**EXERCISE DIRECTIONS:** What you return must match the records word for word, except that images are dropped.

**INFORMATION SUPPLIED:**

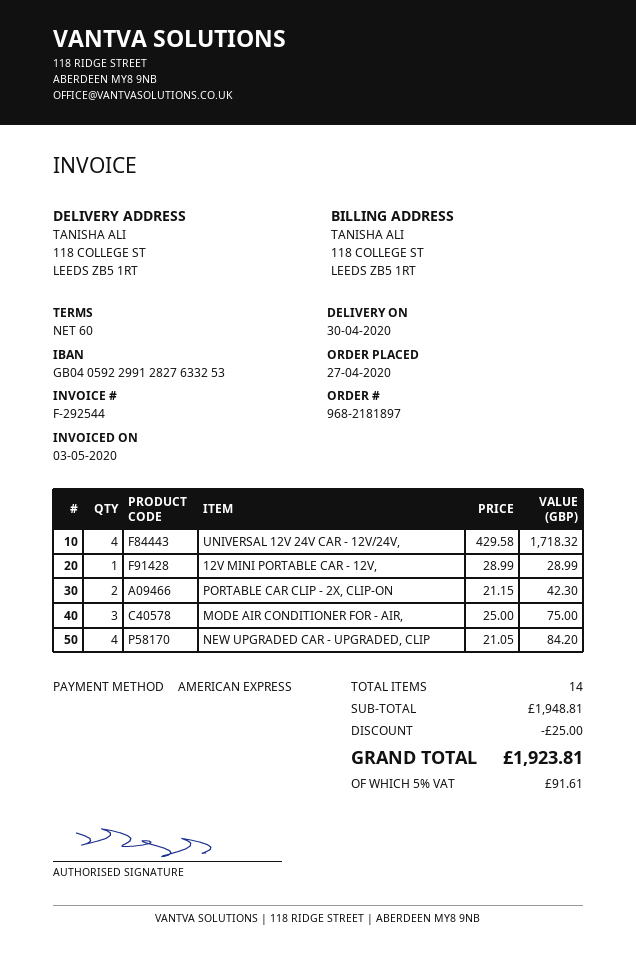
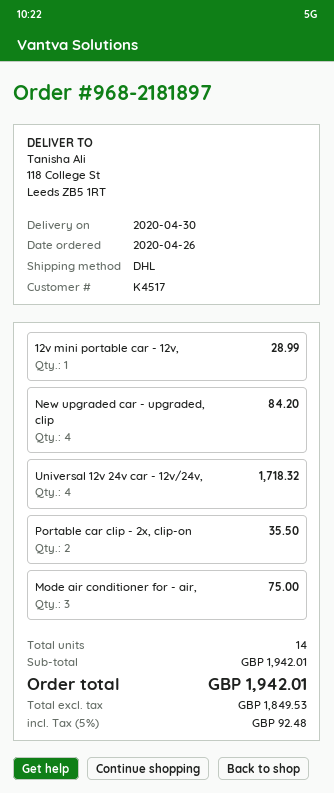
order date: 2020-04-27 -> 2020-04-26
PORTABLE CAR CLIP - 2X, CLIP-ON: 2 for 42.30 -> 2 for 35.50
subtotal: 1948.81 -> 1942.01
discount: 25.00 -> none
tax: 5% = 91.61 -> 5% = 92.48
total: 1923.81 -> 1942.01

**EXERCISE SOLUTION:**
order date: 2020-04-27 -> 2020-04-26
PORTABLE CAR CLIP - 2X, CLIP-ON: 2 for 42.30 -> 2 for 35.50
subtotal: 1948.81 -> 1942.01
discount: 25.00 -> none
tax: 5% = 91.61 -> 5% = 92.48
total: 1923.81 -> 1942.01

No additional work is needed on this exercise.